Уже в самый день своего возвращения, 17 января 1778 года, Вольфганг заметил, что отец намеренно преувеличивал расположение, которое, как он писал во всех письмах, был готов проявить к нему князь-архиепископ. Надменный и суровый Коллоредо ценил любого органиста, композитора или капельмейстера не выше, чем обычного слугу. В его доме вся «прислуга» ела разом, за одним столом. От гениального артиста он требовал абсолютной преданности и полной зависимости. Вольфганг не мог не оказаться мятежной фигурой в таком деспотически управляемом дворе. Совершенно бесспорно, что между юным музыкантом и архиепископом уже существовала естественная враждебность, и, как совершенно правильно заметила Аннетта Кольд в своей увлекательной книге о Моцарте, «что постоянно увеличивало внутреннюю дистанцию между этими двумя существами, так это природное раболепство отца и врожденная гордость сына. Моцарт был полон твердой решимости отвоевать себе свободу при первом удобном случае.

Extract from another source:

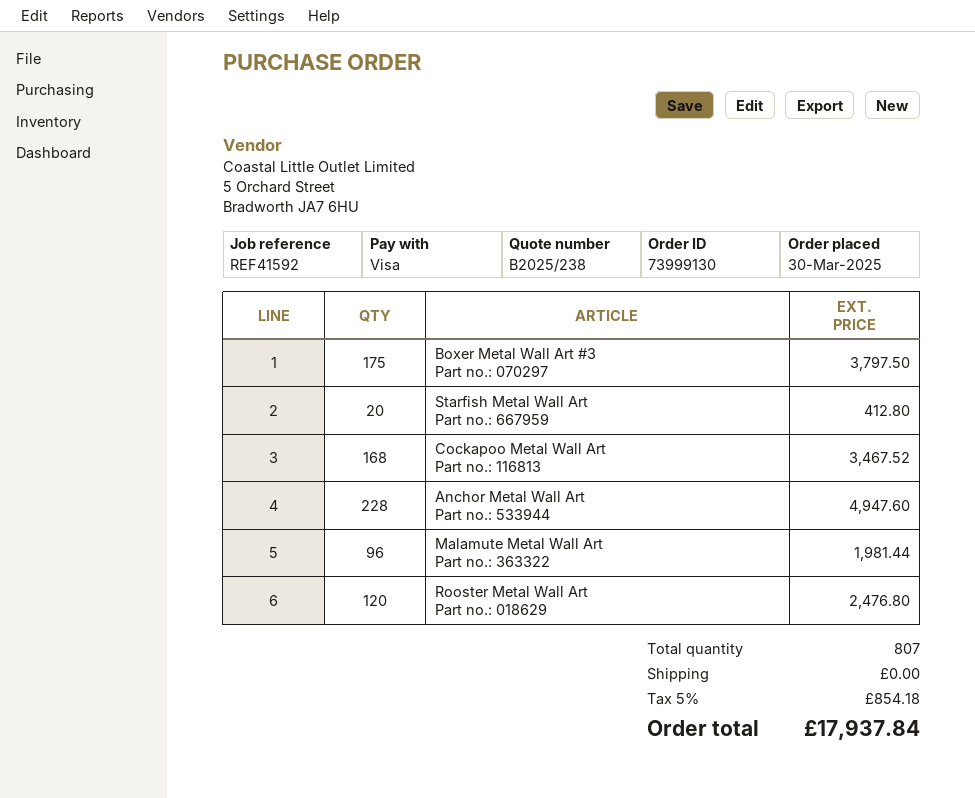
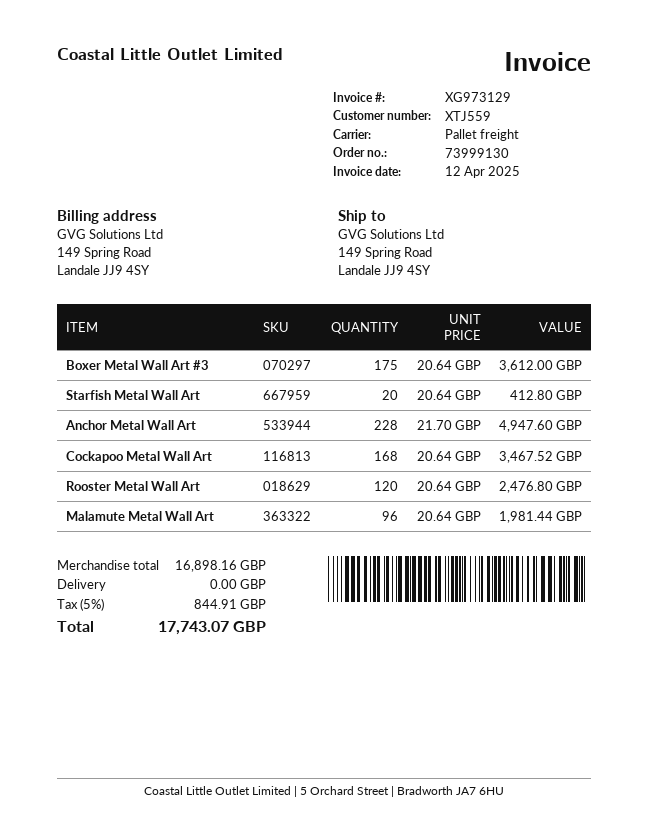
Boxer Metal Wall Art #3: 175 for 3797.50 -> 175 for 3612.00
tax: 5% = 854.18 -> 5% = 844.91
total: 17937.84 -> 17743.07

Но такой случай долго не представлялся, и ему пришлось запастись терпением; он держался почти два года, помогая отцу платить долги — главный пункт программы».
К счастью, официальные обязанности Моцарта не были обременительными: у него оказалось достаточно свободного времени, и он использовал весь свой досуг, чтобы сочинять музыку. Таким образом, мы без удивления констатируем, что за двадцать месяцев, прошедшие между январем 1779 и ноябрем 1780 года, датой его нового отъезда в Мюнхен, где он будет дирижировать репетициями и постановкой Идоменея, он написал прорву произведений, занявших в каталоге Кёхеля место с опуса 317 до опуса 400, то есть больше восьмидесяти сочинений, в том числе три симфонии, числящиеся среди самых интересных (KV 318, KV 319 и KV 338), Концерт для двух фортепьяно (KV 365), Дивертисмент Ре мажор (KV 334), Концертную симфонию для скрипки и альта (KV 364) и много значительных произведений церковной музыки, в том числе Коронационную Мессу (KV 317), за которой следует не менее значительная, но такая малоизвестная Месса До мажор (KV 337), псалмы, гимны, вечерни, прослушав которые, надменный Коллоредо во всем своем княжески-архиепископском величии якобы пал на колени перед божественным гением своего органиста. По поводу Церковных сонат для органа и оркестра (KV 328, 329, 336) Паумгартнер вполне справедливо заметил, что в этих произведениях «Моцарт уже отвернулся от религиозного стиля барокко», он стремится к более оригинальной и полностью личной форме драматической выразительности.